Atenco Sun 18-Sep-16 21:40:18

I'm not saying you should leave your husband, that is totally up to you, it is your life.

I found when my dd was small that having my dd in a nursery from 8 am to 2:30 or 3:00 pm every day really helped me to enjoy her more. And that is the thing with babies, we find what best suits, because if you are happy it is easier to be a good mother.

I do think your husband undermines you, but maybe if you can identify the effect that is having on you, it might help you to block it out.

If you want to stay with him however only out of fear of the alternative, there are ways of getting better alternatives, really there are.

BungoWomble Sun 18-Sep-16 22:18:19

I haven't seen the other thread and don't know background, but a possibility you might want to bear in mind is postnatal depression. You sound a bit numb. Do you see a health visitor, at a baby clinic maybe, that you could talk to? Or is there a doctor you get on with?

Andbabymakesthree Sun 18-Sep-16 22:20:48

Try reading the book parenting from the inside out.

Motherhood often evokes questions from our childhood and we often carry experiences into how we parent. I think you'll find the book useful.

PuntasticUsername Sun 18-Sep-16 22:37:48

Christ callie, your husband is just SO ur it's not true sad

Please please please get some proper help irl. Gp, HV, phone Women's Aid, phone the Samaritans, SOMEBODY. People aren't supposed to live like this. You and your DS deserve so much better.
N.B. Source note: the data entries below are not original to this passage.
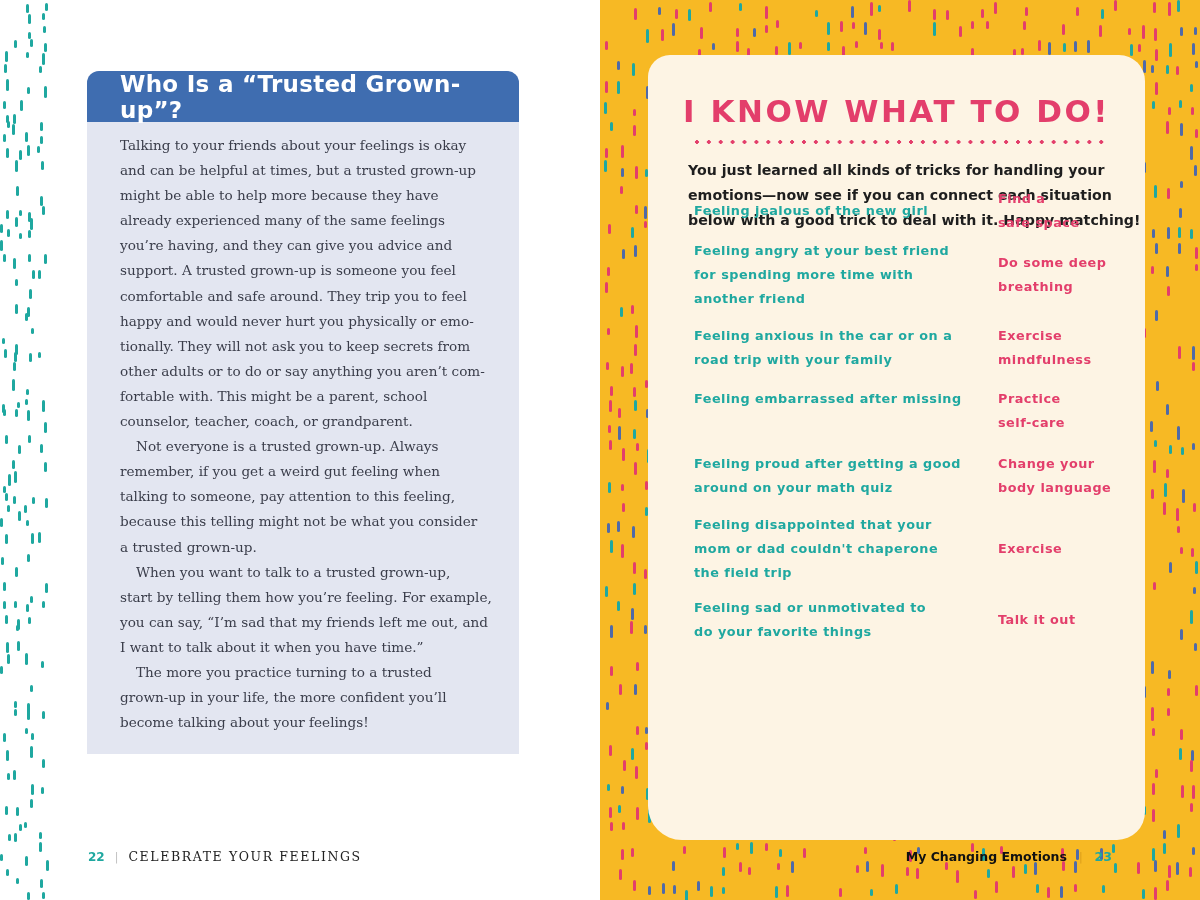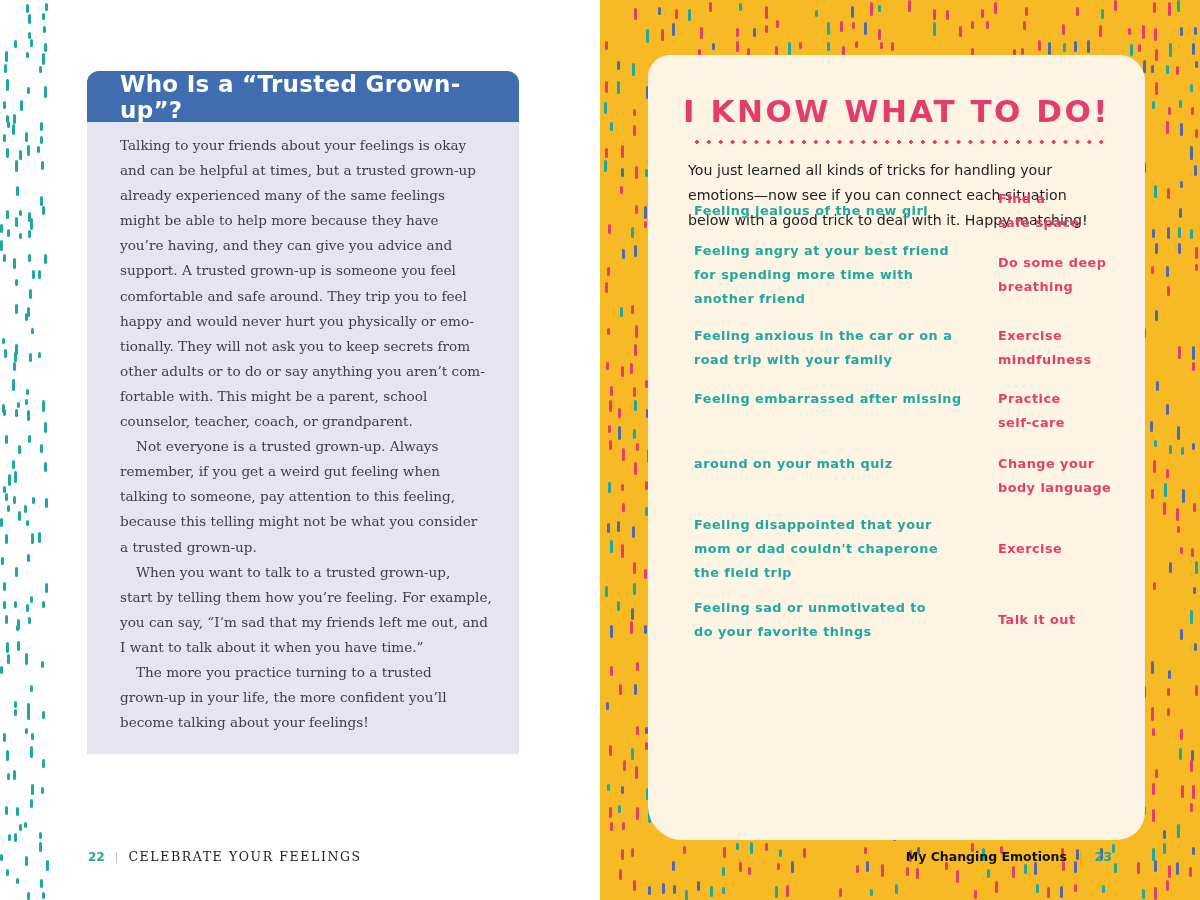--- a/index.html
+++ b/index.html
@@ -24,21 +24,21 @@
   .folio-title-left { color: #222; font-family: "DejaVu Serif", serif; font-size: 12.5px; letter-spacing: 1.6px; }
 
   
   .right-page { position: absolute; left: 600px; top: 0; width: 600px; height: 900px; background: #f7b924; overflow: hidden; }
   .dash { position: absolute; width: 3px; border-radius: 2px; }
 
   .card { position: absolute; left: 48px; top: 55px; width: 497px; height: 785px; background: #fdf4e4; border-radius: 22px 26px 28px 34px; }
   .card-title { position: absolute; left: 0; top: 38px; width: 100%; text-align: center; color: #e33e6b; font-family: "DejaVu Sans", sans-serif; font-weight: bold; font-size: 31px; letter-spacing: 2.5px; }
   .dots { position: absolute; left: 43px; top: 84px; width: 420px; height: 6px; background-image: radial-gradient(circle, #e33e6b 1.6px, transparent 2px); background-size: 11.9px 6px; background-repeat: repeat-x; }
   .intro { position: absolute; left: 40px; top: 103px; width: 440px; color: #1e1e1e; font-family: "DejaVu Sans", sans-serif; font-size: 14.2px; line-height: 25px; }
-  .intro .line { display: block; white-space: nowrap; }
+  .intro .line { display: block; white-space: nowrap; font-weight: bold; }
 
   .match { position: absolute; left: 46px; color: #1fa8a0; font-family: "DejaVu Sans", sans-serif; font-weight: bold; font-size: 12.8px; line-height: 23.8px; letter-spacing: 0.5px; }
   .match .line, .trick .line { display: block; white-space: nowrap; }
   .trick { position: absolute; left: 350px; color: #e33e6b; font-family: "DejaVu Sans", sans-serif; font-weight: bold; font-size: 12.8px; line-height: 23.8px; letter-spacing: 0.5px; }
 
   .outro { position: absolute; left: 40px; top: 664px; width: 440px; color: #1e1e1e; font-family: "DejaVu Sans", sans-serif; font-size: 14.2px; line-height: 25px; }
   .outro .line { display: block; white-space: nowrap; }
   .outro .indent { padding-left: 17px; }
 
   .folio-right { position: absolute; right: 88px; top: 849px; display: flex; align-items: center; gap: 12px; }
@@ -202,22 +202,22 @@
       <span class="dash-teal" style="left: 42.4377px; top: 892.139px; height: 7.12209px;"></span>
     </div>
 
   <div class="sidebar-box">
     <div class="sidebar-head">
       <span class="sidebar-title">Who Is a “Trusted Grown-up”?</span>
     </div>
     <div class="sidebar-body" id="sidebar-body">
         <span class="line">Talking to your friends about your feelings is okay</span>
         <span class="line">and can be helpful at times, but a trusted grown-up</span>
+        <span class="line">might be able to help more because they have</span>
         <span class="line">already experienced many of the same feelings</span>
-        <span class="line">might be able to help more because they have</span>
         <span class="line">you’re having, and they can give you advice and</span>
         <span class="line">support. A trusted grown-up is someone you feel</span>
         <span class="line">comfortable and safe around. They trip you to feel</span>
         <span class="line">happy and would never hurt you physically or emo-</span>
         <span class="line">tionally. They will not ask you to keep secrets from</span>
         <span class="line">other adults or to do or say anything you aren’t com-</span>
         <span class="line">fortable with. This might be a parent, school</span>
         <span class="line">counselor, teacher, coach, or grandparent.</span>
         <span class="line indent">Not everyone is a trusted grown-up. Always</span>
         <span class="line">remember, if you get a weird gut feeling when</span>
@@ -1420,20 +1420,21 @@
           <span class="line">another friend</span>
         </div>
         <div class="match" style="top: 269px;">
           <span class="line">Feeling anxious in the car or on a</span>
           <span class="line">road trip with your family</span>
         </div>
         <div class="match" style="top: 332px;">
           <span class="line">Feeling embarrassed after missing</span>
         </div>
         <div class="match" style="top: 397px;">
+          <span class="line">Feeling proud after getting a good</span>
           <span class="line">around on your math quiz</span>
         </div>
         <div class="match" style="top: 458px;">
           <span class="line">Feeling disappointed that your</span>
           <span class="line">mom or dad couldn't chaperone</span>
           <span class="line">the field trip</span>
         </div>
         <div class="match" style="top: 541px;">
           <span class="line">Feeling sad or unmotivated to</span>
           <span class="line">do your favorite things</span>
Corialanusburt Sun 18-Sep-16 22:38:35

I didn't have a mother for a lot of my childhood and when I did, I was mothered poorly.
I haven't struggled to mother 10 yr old DD, though as for everyone it can be boring home alone with a baby. It doesn't necessarily follow that your own poor parenting will lead to you being a poor parent.
I agree with others that you must talk this through.mif you can't afford counselling you should get a referral via your gp. You sound depressed which you could also get help for, and having an undermining dh co pounds things.
I suggest leaving your dp, getting out to work, child with child minder, counselling and no guilt for your intrusive feelings.

ImissGrannyW Sun 18-Sep-16 23:44:38

Some amazing experiences here. I hope they help you.

I wouldn't say counselling necessarily, although I can see how that would help you (where I live, if you go to your GP and ask for that kind of support they offer a service called "talking space", but I don't know if that's national).

What I would say to you is... (a) let the love come. Don't put stress on it - you're obviously doing all you need to do in terms of basic care, so let the love come to you. Looking after a baby IS boring (no one tells you that but, but it is). But it being boring doesn't mean you can't love them to pieces. If you don't then I'd suspect PND, for which there is help and support. my other advice is (b) do a parenting course (they are free at your local children's centre) and they'll give you fantastic tips on managing being a parent without judging your parenting. This will give you the confidence I think you need. Because to me, your post shows an unconfident parent more than anything else.